Extracted data entries:
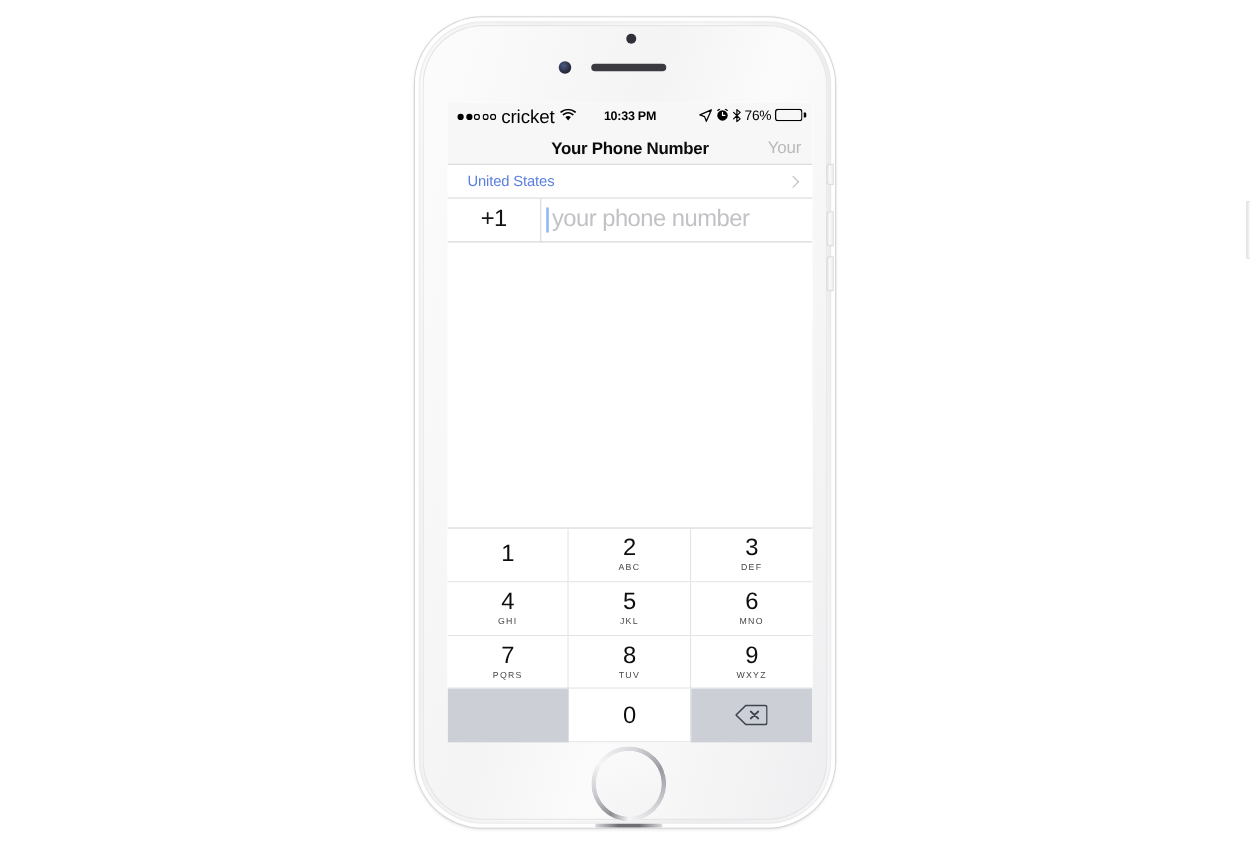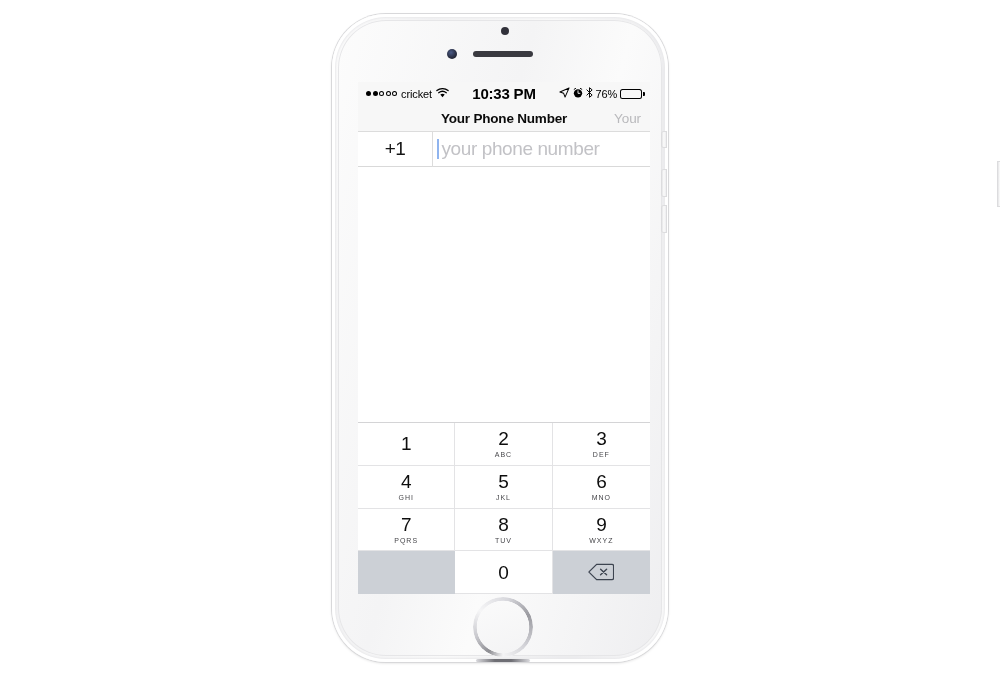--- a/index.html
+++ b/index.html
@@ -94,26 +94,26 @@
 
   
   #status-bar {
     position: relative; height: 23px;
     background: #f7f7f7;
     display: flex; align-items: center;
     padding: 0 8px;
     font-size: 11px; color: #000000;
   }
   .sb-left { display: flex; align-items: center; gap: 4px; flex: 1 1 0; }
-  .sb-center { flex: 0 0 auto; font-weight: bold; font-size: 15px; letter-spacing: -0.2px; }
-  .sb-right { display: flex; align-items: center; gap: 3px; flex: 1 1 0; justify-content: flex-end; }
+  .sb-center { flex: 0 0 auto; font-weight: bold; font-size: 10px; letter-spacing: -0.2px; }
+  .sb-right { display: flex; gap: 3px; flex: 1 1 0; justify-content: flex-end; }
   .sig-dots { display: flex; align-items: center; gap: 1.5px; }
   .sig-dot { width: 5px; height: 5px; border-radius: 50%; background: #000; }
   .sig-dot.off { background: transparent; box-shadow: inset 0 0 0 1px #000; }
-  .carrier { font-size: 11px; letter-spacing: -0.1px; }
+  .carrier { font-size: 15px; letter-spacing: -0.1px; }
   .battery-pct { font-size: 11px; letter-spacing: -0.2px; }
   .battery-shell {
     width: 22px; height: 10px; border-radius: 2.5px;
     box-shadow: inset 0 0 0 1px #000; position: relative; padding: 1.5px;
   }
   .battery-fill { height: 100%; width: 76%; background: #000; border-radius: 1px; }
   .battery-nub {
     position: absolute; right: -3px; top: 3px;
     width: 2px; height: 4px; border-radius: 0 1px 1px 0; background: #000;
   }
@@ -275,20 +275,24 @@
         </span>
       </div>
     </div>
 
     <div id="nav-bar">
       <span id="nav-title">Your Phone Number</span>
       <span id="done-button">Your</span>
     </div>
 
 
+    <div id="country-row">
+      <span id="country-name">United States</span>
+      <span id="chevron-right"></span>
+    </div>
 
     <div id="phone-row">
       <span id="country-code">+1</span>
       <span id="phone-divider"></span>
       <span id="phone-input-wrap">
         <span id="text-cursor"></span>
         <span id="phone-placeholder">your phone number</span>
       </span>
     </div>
---
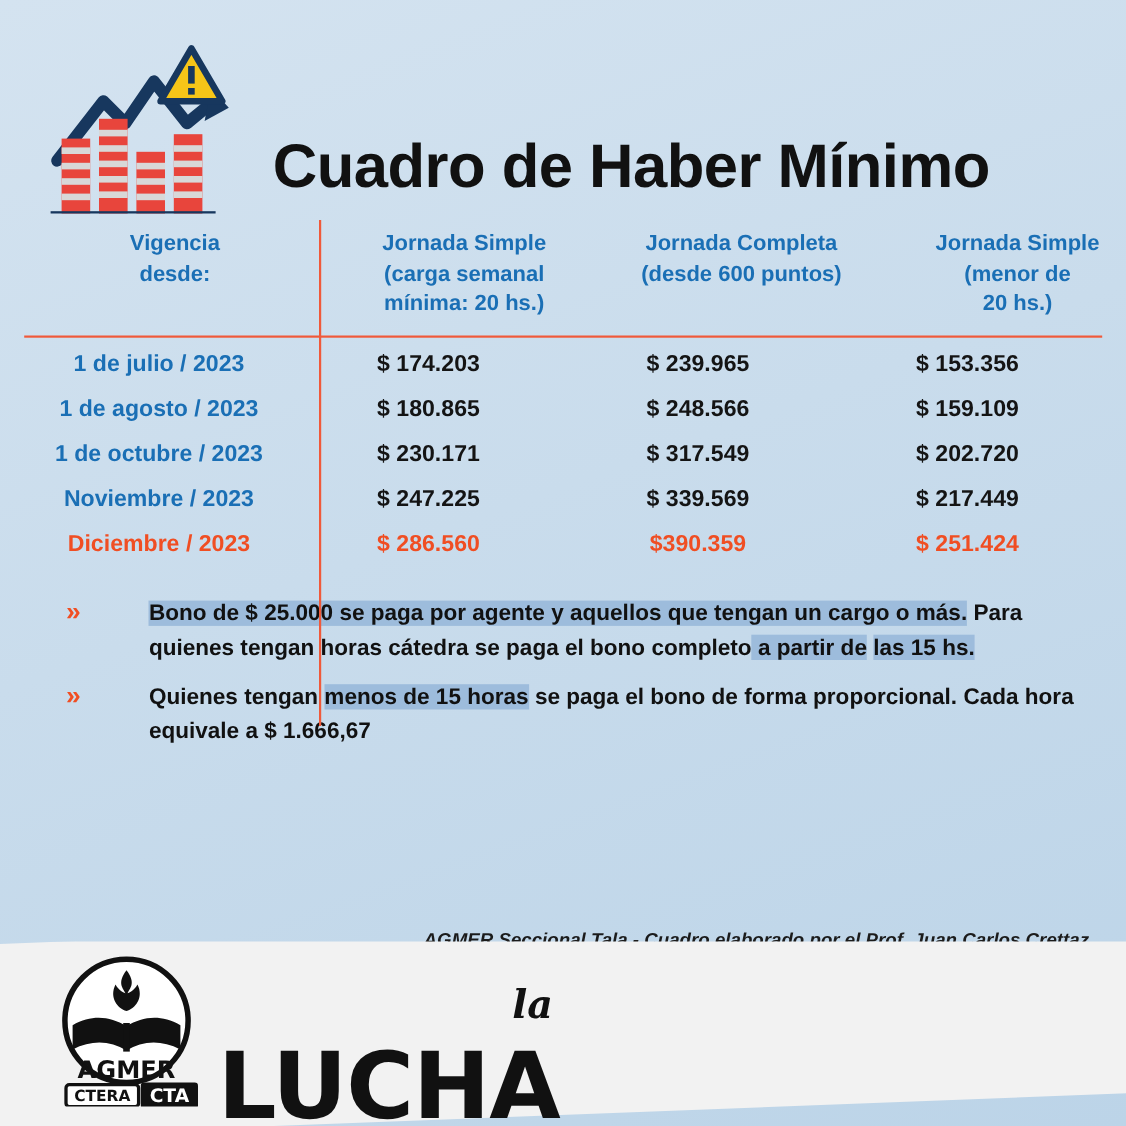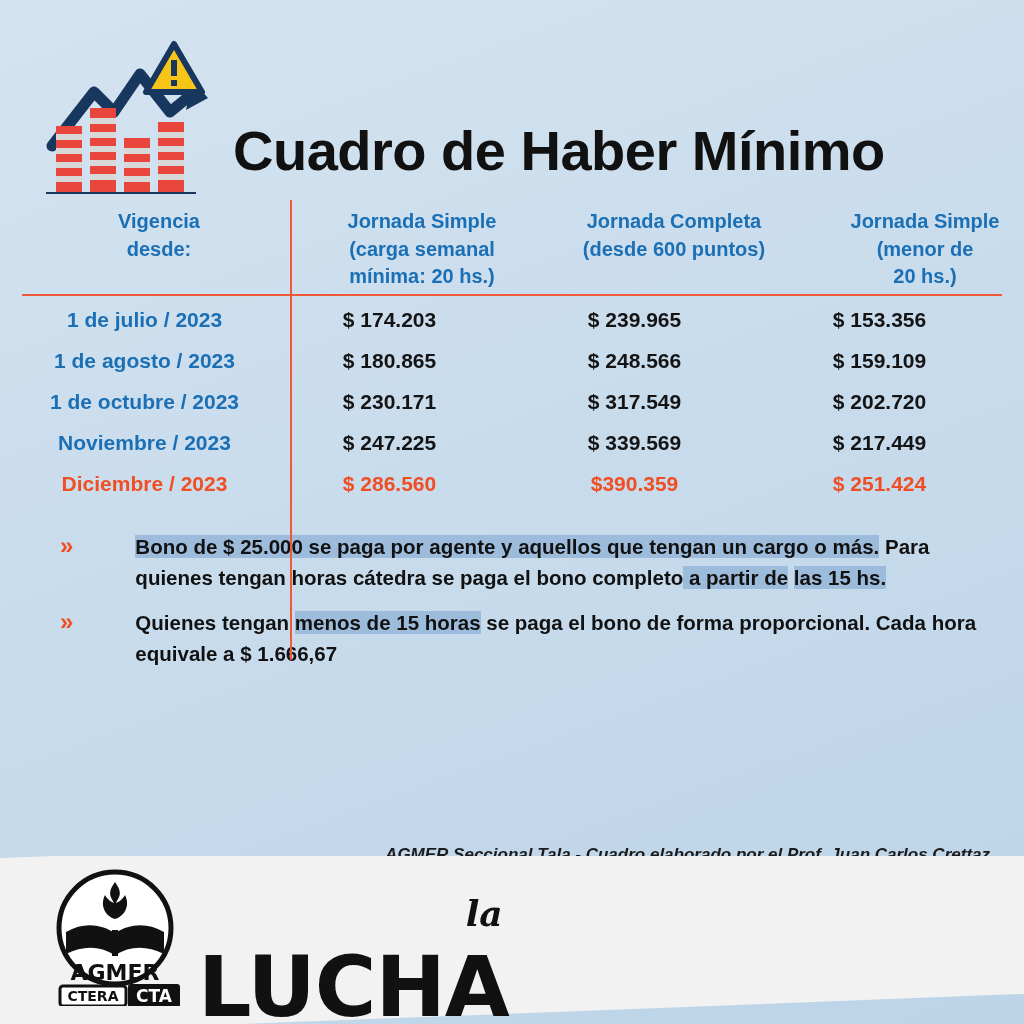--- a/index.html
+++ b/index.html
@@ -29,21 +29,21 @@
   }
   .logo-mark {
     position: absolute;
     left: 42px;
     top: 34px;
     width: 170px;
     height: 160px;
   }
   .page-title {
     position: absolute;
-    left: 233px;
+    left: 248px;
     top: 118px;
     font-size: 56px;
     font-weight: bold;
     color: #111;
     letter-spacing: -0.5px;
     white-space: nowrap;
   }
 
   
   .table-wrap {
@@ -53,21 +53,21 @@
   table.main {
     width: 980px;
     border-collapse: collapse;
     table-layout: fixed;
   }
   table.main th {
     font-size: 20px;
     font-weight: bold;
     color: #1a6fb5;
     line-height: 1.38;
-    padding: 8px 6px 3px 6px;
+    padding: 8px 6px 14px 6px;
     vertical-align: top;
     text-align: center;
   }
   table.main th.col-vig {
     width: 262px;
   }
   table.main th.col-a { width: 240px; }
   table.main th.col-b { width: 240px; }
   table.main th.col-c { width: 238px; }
* * *
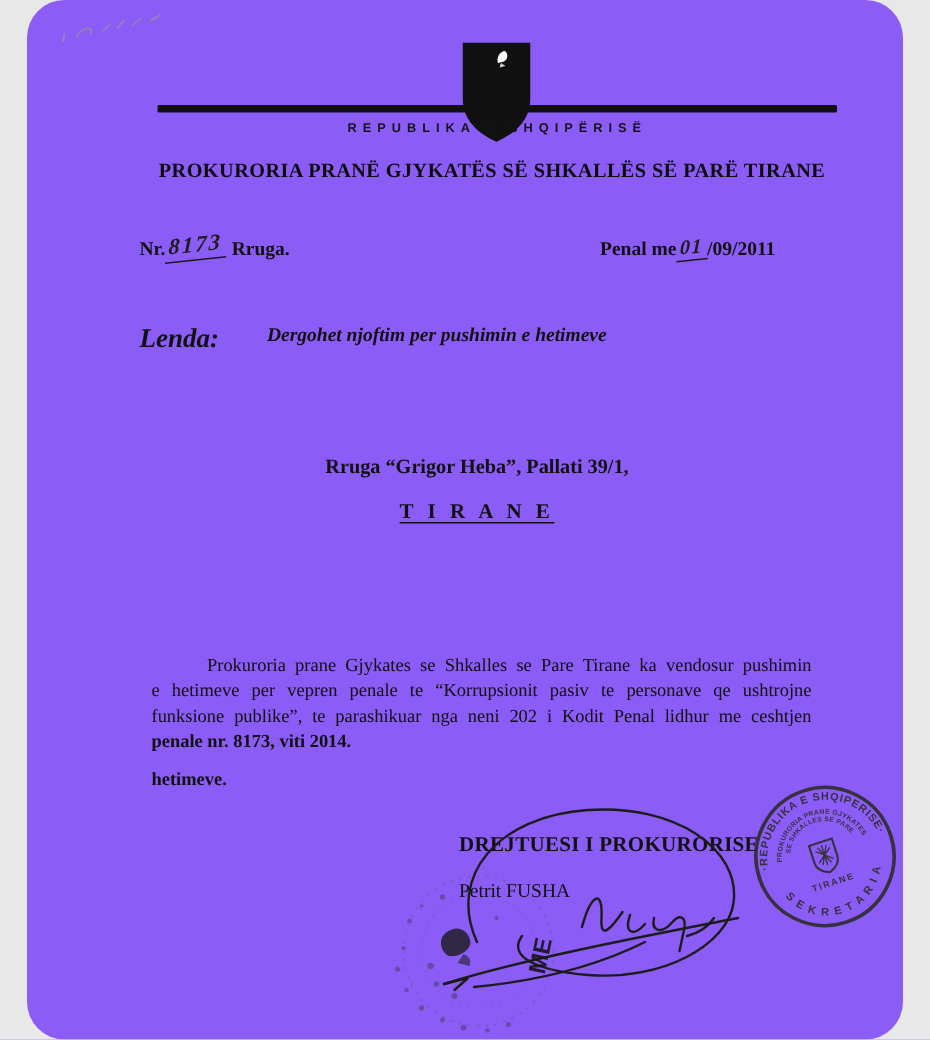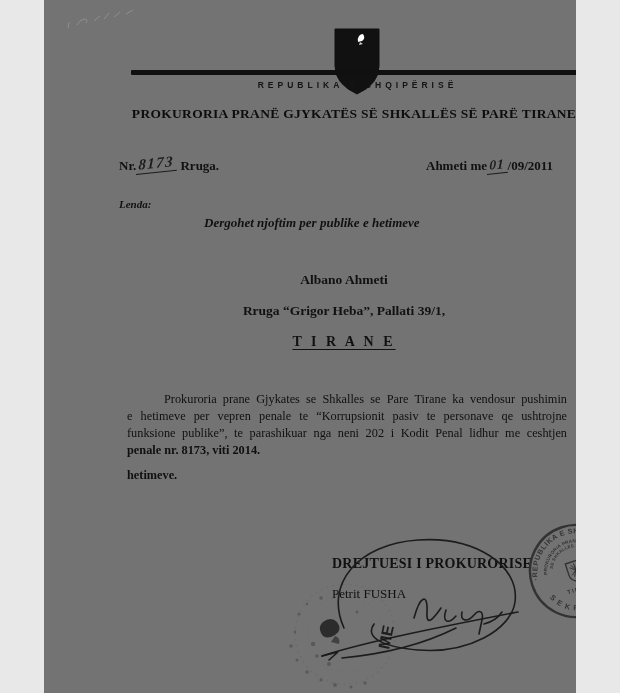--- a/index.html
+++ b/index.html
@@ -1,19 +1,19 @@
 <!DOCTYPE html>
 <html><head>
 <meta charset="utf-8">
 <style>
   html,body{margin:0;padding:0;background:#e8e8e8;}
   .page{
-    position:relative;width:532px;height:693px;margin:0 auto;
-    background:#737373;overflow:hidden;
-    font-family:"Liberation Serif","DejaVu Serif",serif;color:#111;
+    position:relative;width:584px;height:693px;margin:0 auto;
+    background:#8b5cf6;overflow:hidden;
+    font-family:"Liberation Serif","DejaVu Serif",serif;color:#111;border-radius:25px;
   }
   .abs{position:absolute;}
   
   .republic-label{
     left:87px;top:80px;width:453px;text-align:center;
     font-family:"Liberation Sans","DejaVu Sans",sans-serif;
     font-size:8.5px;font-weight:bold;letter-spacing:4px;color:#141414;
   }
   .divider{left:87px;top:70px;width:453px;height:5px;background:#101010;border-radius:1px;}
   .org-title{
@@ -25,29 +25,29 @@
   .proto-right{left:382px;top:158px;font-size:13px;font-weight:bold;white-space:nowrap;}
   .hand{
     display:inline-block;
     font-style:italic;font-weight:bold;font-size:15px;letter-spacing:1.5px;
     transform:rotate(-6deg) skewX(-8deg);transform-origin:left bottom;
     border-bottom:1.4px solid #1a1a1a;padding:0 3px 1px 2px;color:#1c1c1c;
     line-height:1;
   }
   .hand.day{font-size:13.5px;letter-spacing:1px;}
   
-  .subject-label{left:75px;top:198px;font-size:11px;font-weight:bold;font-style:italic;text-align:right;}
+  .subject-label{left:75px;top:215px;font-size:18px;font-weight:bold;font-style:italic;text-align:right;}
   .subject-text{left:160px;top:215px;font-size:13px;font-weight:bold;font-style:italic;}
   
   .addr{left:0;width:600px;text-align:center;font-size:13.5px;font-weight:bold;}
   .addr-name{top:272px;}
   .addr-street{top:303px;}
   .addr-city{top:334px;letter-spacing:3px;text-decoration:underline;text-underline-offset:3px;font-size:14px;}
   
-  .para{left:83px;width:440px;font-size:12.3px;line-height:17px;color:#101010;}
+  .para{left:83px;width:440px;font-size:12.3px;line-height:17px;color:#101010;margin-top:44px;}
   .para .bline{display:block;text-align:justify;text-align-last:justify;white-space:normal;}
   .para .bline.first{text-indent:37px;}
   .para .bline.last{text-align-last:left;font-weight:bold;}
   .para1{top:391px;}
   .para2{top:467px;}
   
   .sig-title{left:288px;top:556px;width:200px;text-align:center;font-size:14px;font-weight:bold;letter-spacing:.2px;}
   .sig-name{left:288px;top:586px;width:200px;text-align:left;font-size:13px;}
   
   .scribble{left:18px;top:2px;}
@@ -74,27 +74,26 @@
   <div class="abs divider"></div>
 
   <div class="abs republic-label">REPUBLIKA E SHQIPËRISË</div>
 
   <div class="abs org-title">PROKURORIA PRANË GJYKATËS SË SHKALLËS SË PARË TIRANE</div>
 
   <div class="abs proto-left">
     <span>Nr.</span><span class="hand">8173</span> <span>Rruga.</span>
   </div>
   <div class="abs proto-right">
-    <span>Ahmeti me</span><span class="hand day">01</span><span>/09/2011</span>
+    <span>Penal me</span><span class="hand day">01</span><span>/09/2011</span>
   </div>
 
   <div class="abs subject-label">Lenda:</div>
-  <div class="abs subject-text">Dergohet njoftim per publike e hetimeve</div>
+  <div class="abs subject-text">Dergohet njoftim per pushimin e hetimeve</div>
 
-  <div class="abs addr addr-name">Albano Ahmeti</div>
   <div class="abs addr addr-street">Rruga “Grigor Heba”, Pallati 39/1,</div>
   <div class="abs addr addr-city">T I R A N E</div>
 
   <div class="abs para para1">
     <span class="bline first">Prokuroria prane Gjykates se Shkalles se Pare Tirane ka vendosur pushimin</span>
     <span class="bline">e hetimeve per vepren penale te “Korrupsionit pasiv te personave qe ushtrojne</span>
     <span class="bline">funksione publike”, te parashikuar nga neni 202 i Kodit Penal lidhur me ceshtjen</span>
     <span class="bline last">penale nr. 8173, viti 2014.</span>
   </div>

TASK DETAILS:
Your response should be each line that includes the word "margin", copied from the records.

WRITTEN RESPONSE:
   html,body{margin:0;padding:0;background:#e8e8e8;}
-    position:relative;width:532px;height:693px;margin:0 auto;
+    position:relative;width:584px;height:693px;margin:0 auto;
+  .para{left:83px;width:440px;font-size:12.3px;line-height:17px;color:#101010;margin-top:44px;}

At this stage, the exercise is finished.